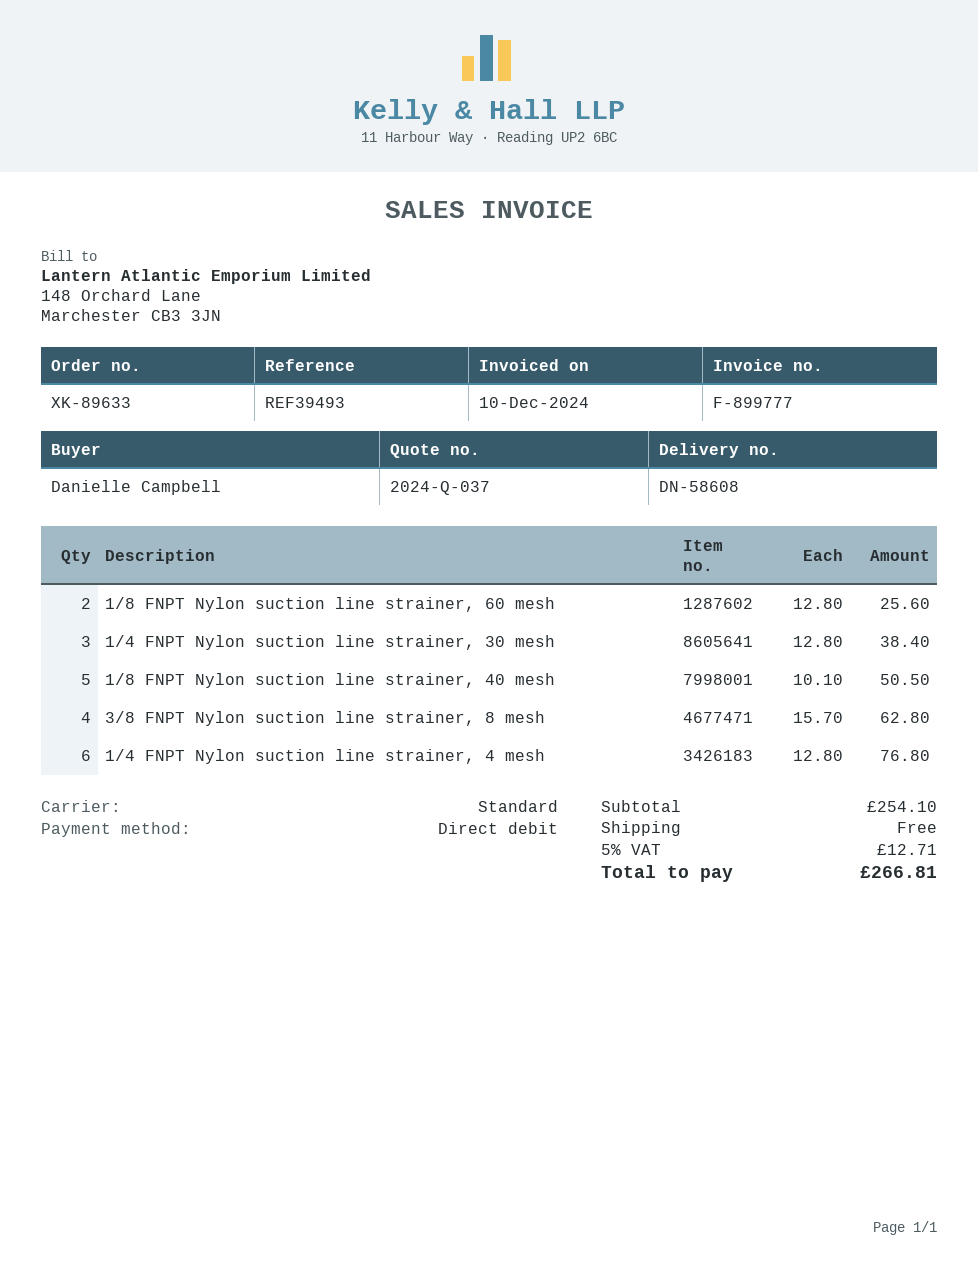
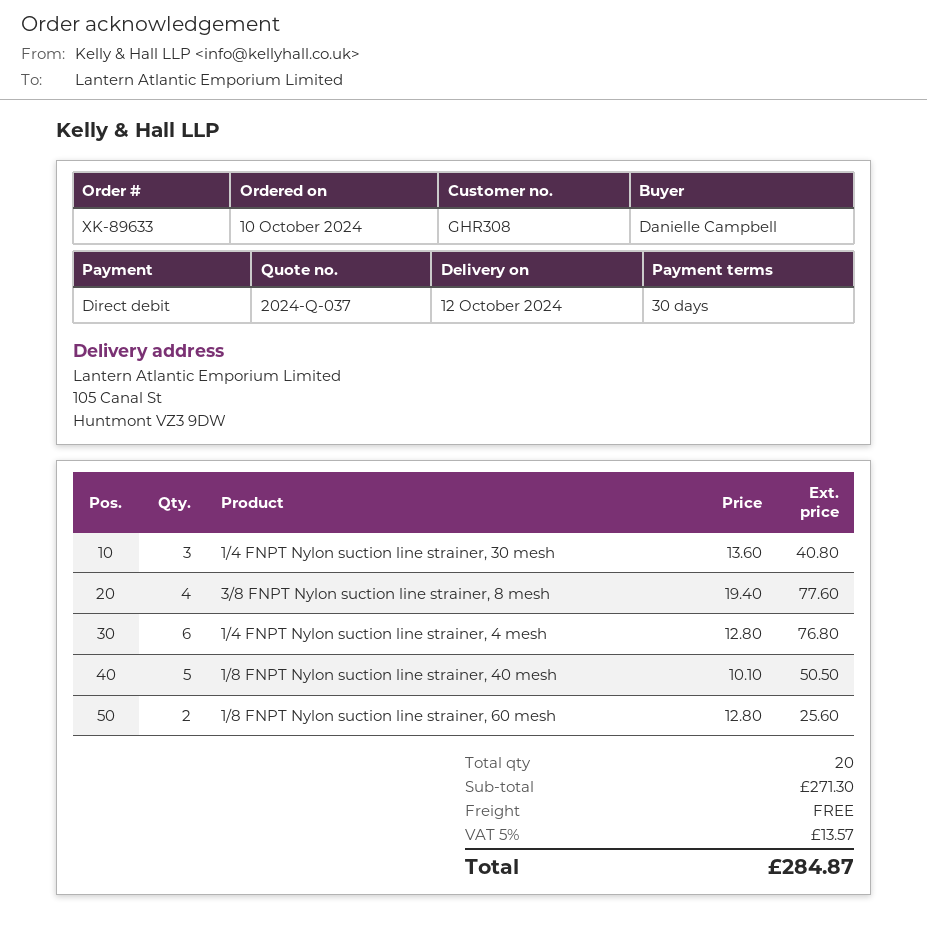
1/4 FNPT Nylon suction line strainer, 30 mesh: 3 x 12.80 = 38.40 -> 3 x 13.60 = 40.80
3/8 FNPT Nylon suction line strainer, 8 mesh: 4 x 15.70 = 62.80 -> 4 x 19.40 = 77.60
subtotal: 254.10 -> 271.30
tax: 5% = 12.71 -> 5% = 13.57
total: 266.81 -> 284.87

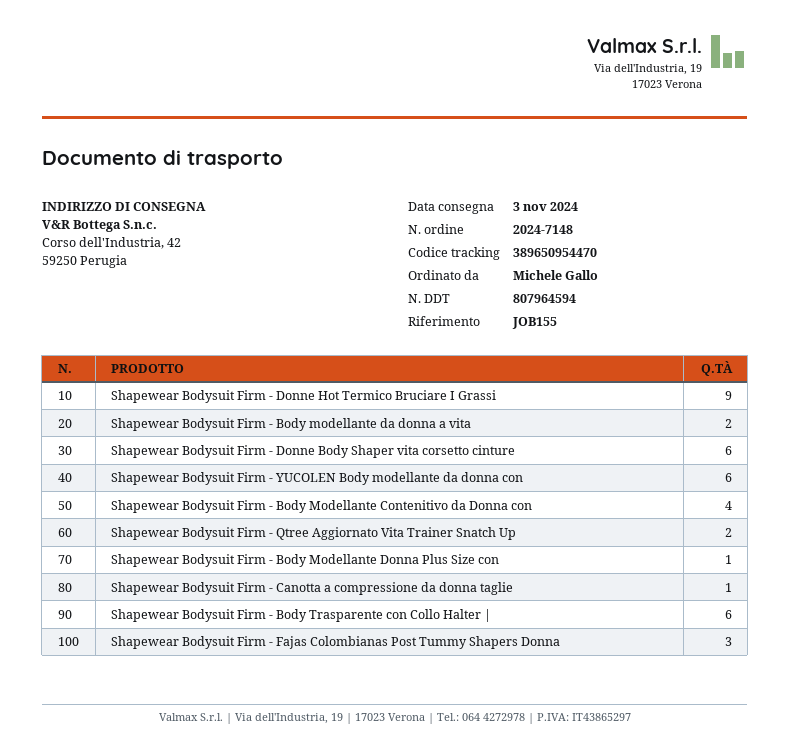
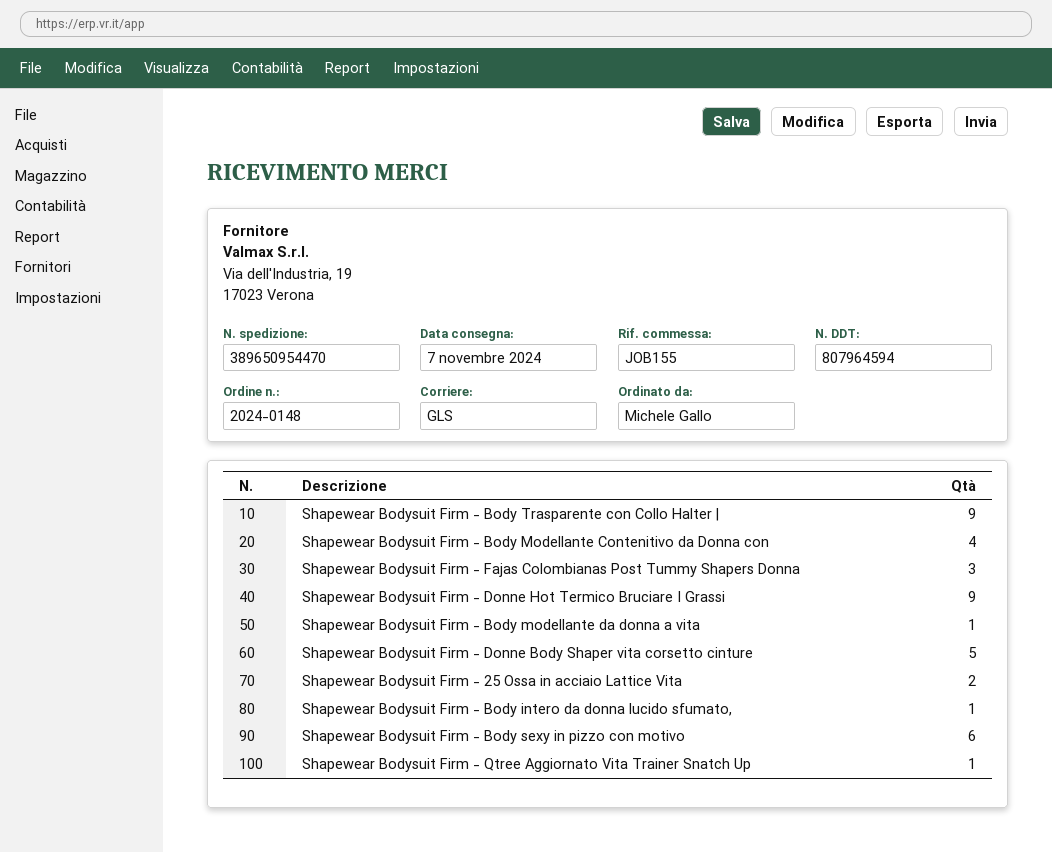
order number: 2024-7148 -> 2024-0148
delivery date: 2024-11-03 -> 2024-11-07
Shapewear Bodysuit Firm - Body modellante da donna a vita: 2 -> 1
Shapewear Bodysuit Firm - Donne Body Shaper vita corsetto cinture: 6 -> 5
Shapewear Bodysuit Firm - YUCOLEN Body modellante da donna con: 6 -> none
Shapewear Bodysuit Firm - Qtree Aggiornato Vita Trainer Snatch Up: 2 -> 1
Shapewear Bodysuit Firm - Body Modellante Donna Plus Size con: 1 -> none
Shapewear Bodysuit Firm - Canotta a compressione da donna taglie: 1 -> none
Shapewear Bodysuit Firm - Body Trasparente con Collo Halter |: 6 -> 9
Shapewear Bodysuit Firm - 25 Ossa in acciaio Lattice Vita: none -> 2
Shapewear Bodysuit Firm - Body intero da donna lucido sfumato,: none -> 1
Shapewear Bodysuit Firm - Body sexy in pizzo con motivo: none -> 6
···
Lines from the start of the material through the line containing "order number: 2024-7148 -> 2024-0148" are to be restated word for word; no picture may be included.

1/4 FNPT Nylon suction line strainer, 30 mesh: 3 x 12.80 = 38.40 -> 3 x 13.60 = 40.80
3/8 FNPT Nylon suction line strainer, 8 mesh: 4 x 15.70 = 62.80 -> 4 x 19.40 = 77.60
subtotal: 254.10 -> 271.30
tax: 5% = 12.71 -> 5% = 13.57
total: 266.81 -> 284.87

order number: 2024-7148 -> 2024-0148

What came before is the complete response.